La communauté FASO KELE de Kouroukanfouga (au village rasta) ne vit pas de façon autarcique malgré moult règles établies pour la sauvegarde de leur identité culturelle mais surtout leur environnement comme l’interdiction par exemple de la coupe des bois, la chasse entre autres. Elle est en relation avec les villages environnants, a ajouté Kibaro Konaté alias « Gbassi Kolo en ces termes: « On vit ensemble surtout quand il y a les problèmes sociaux, on donne nos parts contributives. Je crois l’hôpital d’ici depuis 1995 malgré tous les hommes riches qui sont passés ici , c’est nous les rastas qui ont renouvelé et envoyé les médicaments même en Europe pour les communautés. On a contribué également à la construction de leur marché. A part ça chaque problème, des décès, des naissances, les mariages, des familles viennent nous voir, on donne les contributions. Donc nous vivons dans une harmonie totale. Nous sommes leurs fils, il n’y a pas de distinction entre nous. Seulement, nous essayons de leur montrer qu’ils ont tout autour d’eux et ils nous comprennent aussi. Il n’y a aucun problème. On a épousé leurs filles, nous sommes devenus des parents. Donc nous vivons dans une harmonie parfaite ».

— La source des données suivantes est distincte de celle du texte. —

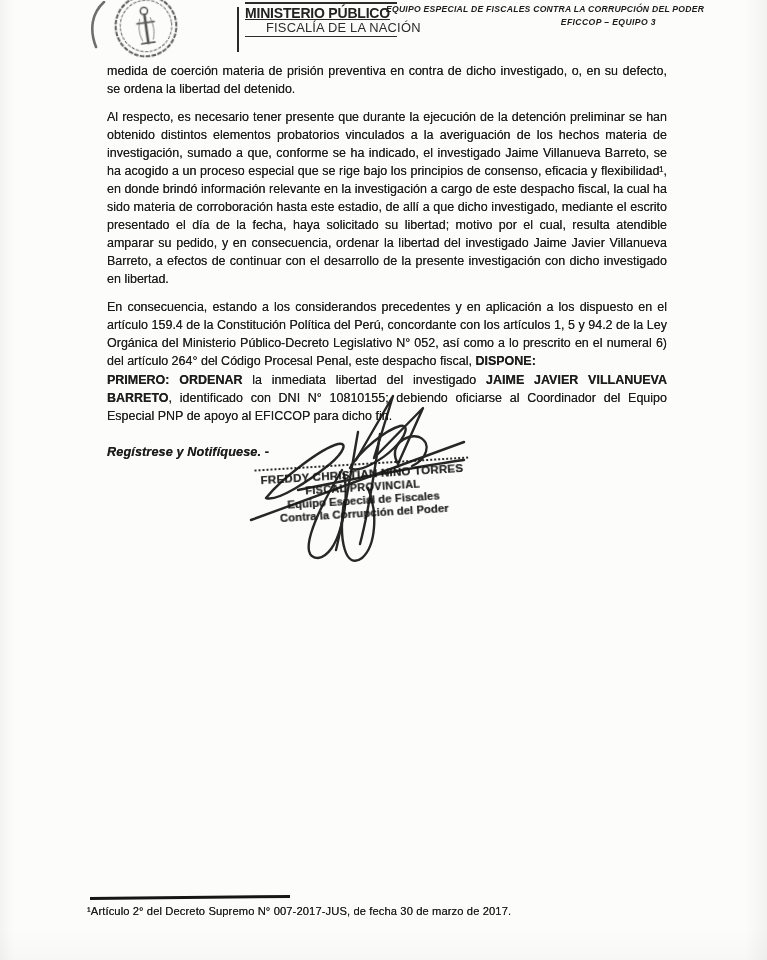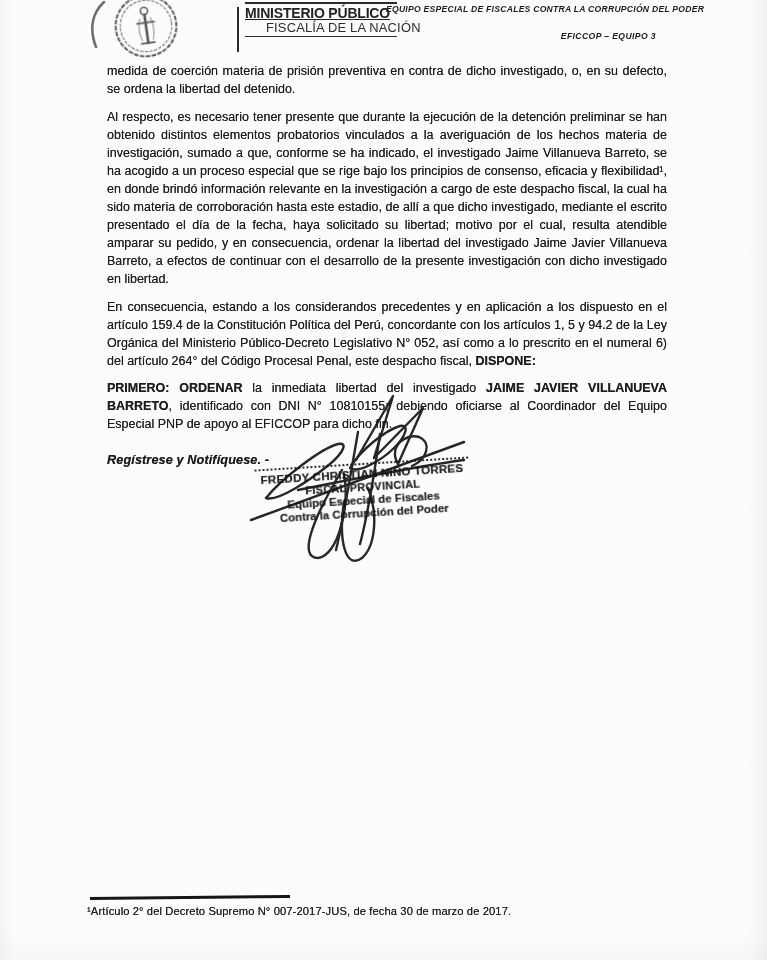--- a/index.html
+++ b/index.html
@@ -19,28 +19,28 @@
   }
   
   .seal{position:absolute;left:112px;top:-7px;width:68px;height:66px;opacity:.82;filter:blur(.3px);transform:rotate(-8deg);}
   .left-arc{position:absolute;left:88px;top:1px;width:22px;height:48px;opacity:.7;}
   .hdr-sep{position:absolute;left:237px;top:7px;width:2.2px;height:45px;background:#2a2a2a;}
   .org{position:absolute;left:245px;top:2px;width:152px;border-top:2.5px solid #2c2c2c;border-bottom:1.8px solid #2c2c2c;padding:2px 0 1px 0;filter:blur(.2px);}
   .org-name{font-size:14px;font-weight:700;letter-spacing:-0.2px;line-height:15px;color:#222;white-space:nowrap;text-decoration:underline;}
   .org-sub{font-size:12.9px;font-weight:400;letter-spacing:0.2px;line-height:14px;color:#2b2b2b;white-space:nowrap;margin-left:21px;}
   .unit{position:absolute;left:386px;top:4px;width:376px;font-style:italic;filter:blur(.2px);}
   .unit-l1{font-size:8.6px;font-weight:700;letter-spacing:0.25px;color:#1c1c1c;white-space:nowrap;}
-  .unit-l2{font-size:8.6px;font-weight:700;letter-spacing:0.4px;color:#1c1c1c;text-align:right;padding-right:106px;margin-top:17px;}
+  .unit-l2{font-size:8.6px;font-weight:700;letter-spacing:0.4px;color:#1c1c1c;text-align:right;padding-right:106px;margin-top:3px;}
   
   .content{position:absolute;left:107px;top:62px;width:560px;}
   .content p{
     margin:0 0 10px 0;font-size:12.5px;line-height:18px;text-align:justify;
     color:#1d1d1d;text-shadow:0 0 0.55px rgba(25,25,25,0.8);
   }
-  .content p.tight{margin-bottom:9px;}
+  .content p.tight{margin-bottom:1px;}
   .content .b{font-weight:700;}
   .closing{
     margin-top:18px !important;font-weight:700;font-style:italic;font-size:12.7px !important;
     text-align:left;letter-spacing:0.1px;
   }
   
   .sig-block{
     position:absolute;left:246px;top:463px;width:234px;text-align:center;
     transform:rotate(-3.5deg);color:#272727;text-shadow:0 0 0.5px rgba(30,30,30,0.7);
     filter:blur(.15px);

Au-delà de cette organisation fascinante et très accrochés à leur identité culturelle, les rastas de Kouroukan fouga dont le nombre d’occupants est estimé à une trentaine de personnes (les résidents) s’investissent aussi dans la fabrication de plusieurs objets comme les chaussures, les sacs, les collier, etc. Ils disposent également d’un studio d’enregistrement de musique gratuit pour les artistes qui y viennent.